Le fait que Piastri n’ait finalement terminé « que » deuxième a donc presque l’impression d’une occasion manquée – même si ce résultat représente en même temps un grand pas en avant pour McLaren. Car il y a encore quelques semaines, une telle issue aurait été difficilement imaginable.
Piastri : « J’aurais pu tenir George derrière moi »
Du point de vue de l’Australien, il reste surtout une question ouverte : qu’aurait-il été possible de faire sans la safety-car ? « Il aurait été vraiment intéressant de voir ce qui se serait passé », explique Piastri après la course.
A ce moment-là, il avait la course en main. « Je pense que j’aurais pu garder George Russell derrière moi », dit-il. En fait, Piastri a même réussi à prendre un léger avantage avant les arrêts aux stands, ce qui indique clairement que McLaren a pu, pour la première fois ce week-end, rivaliser sérieusement avec Mercedes.
« C’est dommage, nous ne le saurons jamais », déclare Piastri. En même temps, son évaluation montre à quel point l’équilibre des forces s’est déplacé, du moins par phases.
Antonelli dans le bonheur : Safety-Car comme tournant
Le moment décisif est arrivé avec la Safety-Car après l’accident d’Oliver Bearman. Alors que Piastri s’était déjà arrêté, Antonelli a pu profiter de la neutralisation pour changer de pneus à bon escient – et a ainsi effectivement pris le contrôle de la course.

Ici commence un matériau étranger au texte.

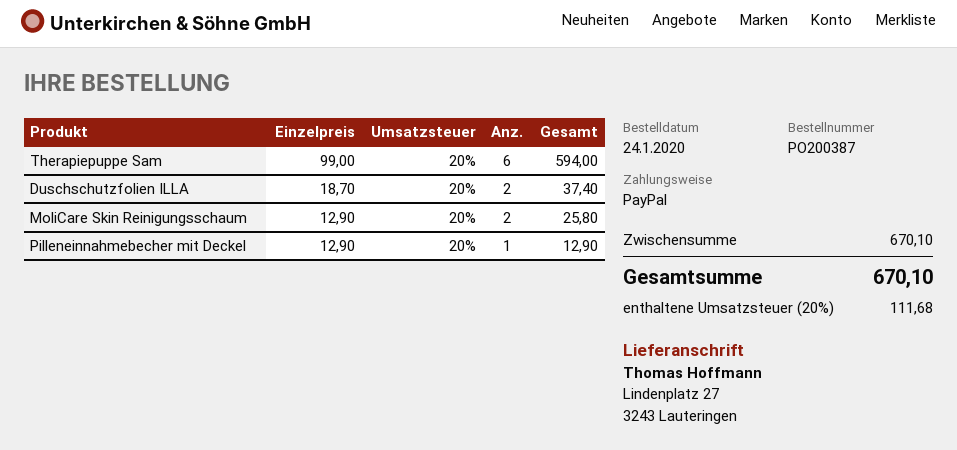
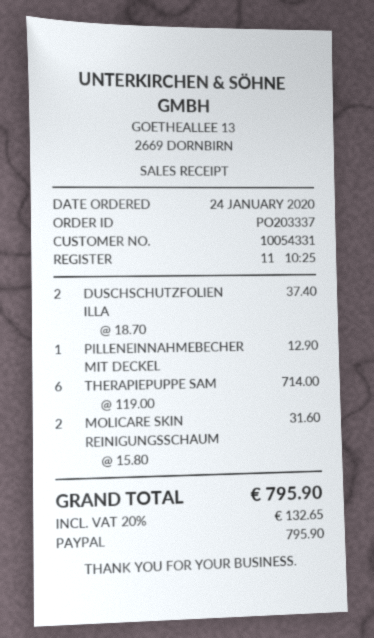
order number: PO200387 -> PO203337
Therapiepuppe Sam: 6 x 99.00 = 594.00 -> 6 x 119.00 = 714.00
MoliCare Skin Reinigungsschaum: 2 x 12.90 = 25.80 -> 2 x 15.80 = 31.60
tax: 20% = 111.68 -> 20% = 132.65
total: 670.10 -> 795.90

Un exemple classique de malchance stratégique qui, dans la Formule 1 moderne, fait souvent la différence entre la victoire et la défaite. « J’aurais aimé voir comment cela se serait terminé », déclare Piastri, qui reste en même temps réaliste. Car il est également clair que dès qu’Antonelli avait la voie libre, le pilote Mercedes montrait un rythme impressionnant. « Quand il avait le champ libre, il était nettement plus rapide », reconnaît Piastri.

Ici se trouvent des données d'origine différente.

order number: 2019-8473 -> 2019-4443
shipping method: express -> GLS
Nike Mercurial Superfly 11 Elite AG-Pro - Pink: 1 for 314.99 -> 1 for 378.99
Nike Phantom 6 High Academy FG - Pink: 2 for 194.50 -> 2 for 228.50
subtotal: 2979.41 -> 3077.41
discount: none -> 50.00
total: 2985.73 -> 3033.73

McLaren convainc – malgré une victoire manquée
Indépendamment du résultat, c’est toutefois la satisfaction qui prédomine chez McLaren. Le chef d’équipe Andrea Stella souligne qu’au moins dans le duel avec Russell, on s’est vu sur un pied d’égalité. « Oscar avait l’avantage d’être devant – et il semblait qu’il pouvait garder George derrière lui », explique Stella.
La question de savoir si cela aurait également suffi contre Antonelli reste en revanche ouverte. « C’est difficile à dire », explique l’Italien. De toute façon, un autre point est plus important : « Les progrès réalisés lors des qualifications se sont confirmés en course ». Pour McLaren, c’est le constat décisif – indépendamment de scénarios hypothétiques.

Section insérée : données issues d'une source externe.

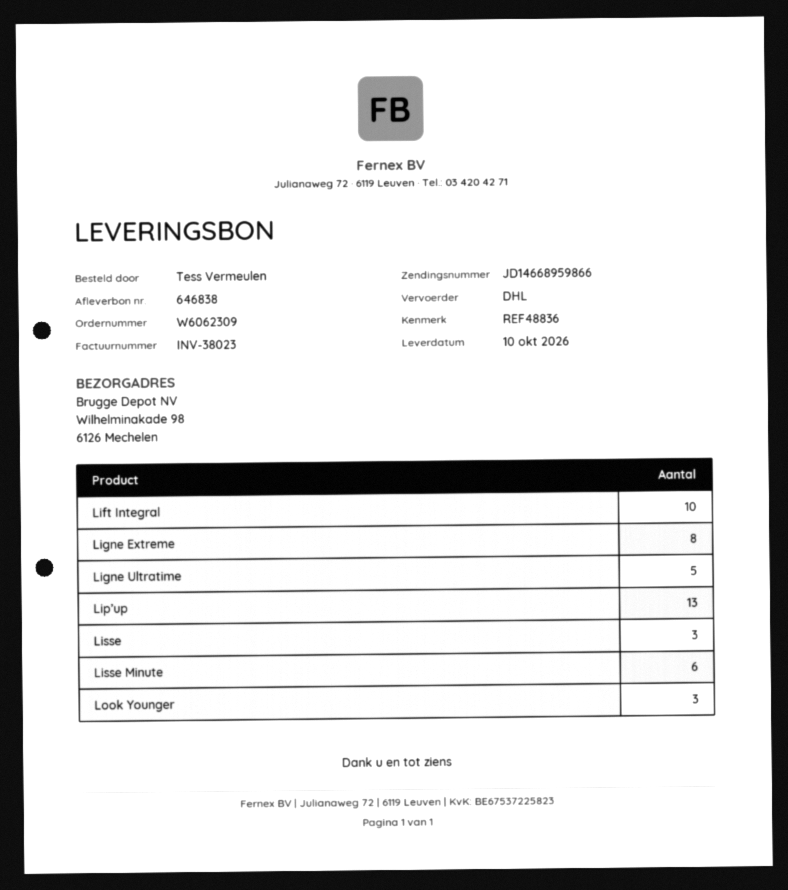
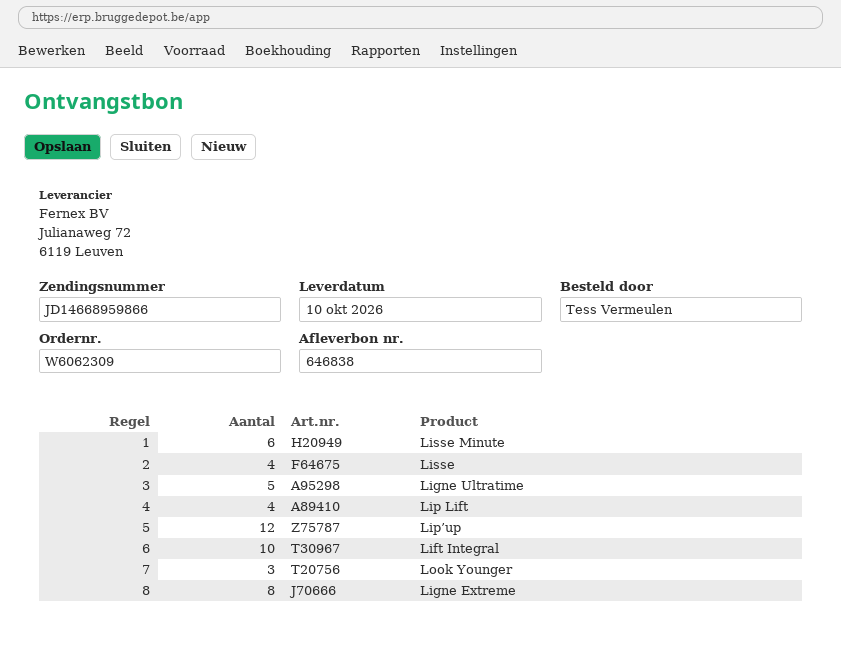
Lip’up: 13 -> 12
Lisse: 3 -> 4
Lip Lift: none -> 4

Zak Brown parle lui aussi ouvertement d’une sensation possible. « La victoire était peut-être possible », déclare le CEO de McLaren. Compte tenu des attentes avant le week-end, c’est remarquable, selon lui.
Il s’est montré particulièrement impressionné par la performance de Piastris. « C’est l’une des meilleures courses que j’ai vues de lui », déclare Brown. En même temps, il souligne que l’équipe a roulé sans mises à jour majeures – un signe que les progrès résultent avant tout d’une meilleure compréhension du package.
Le fait d’avoir pu battre Ferrari et au moins mettre Mercedes sous pression est considéré par Brown comme un succès évident – même s’il reste encore du travail à faire pour l’équipe.
« Un de mes meilleurs week-ends »
Piastri lui-même tire également un bilan positif. « C’était probablement l’un de mes meilleurs week-ends en Formule 1 », explique-t-il. Dès les premiers essais, il s’est senti à l’aise et a tiré le maximum du package.
Il est particulièrement satisfait de la performance globale : « Nous avons tout fait correctement – départ, stratégie, rythme ». Il voit également des progrès dans la gestion des nouvelles exigences de l’unité de puissance et de l’utilisation de l’énergie. « Je pense que nous avons utilisé toutes les possibilités que nous avions », a déclaré Piastri.
Malgré tous les aspects positifs, McLaren reste réaliste. « Nous devons encore trouver la performance », souligne Piastri. Mais il précise en même temps : « Si nous parvenons à tout faire parfaitement, nous pouvons poser des problèmes aux autres équipes ». C’est exactement ce qui s’est passé à Suzuka – du moins par moments.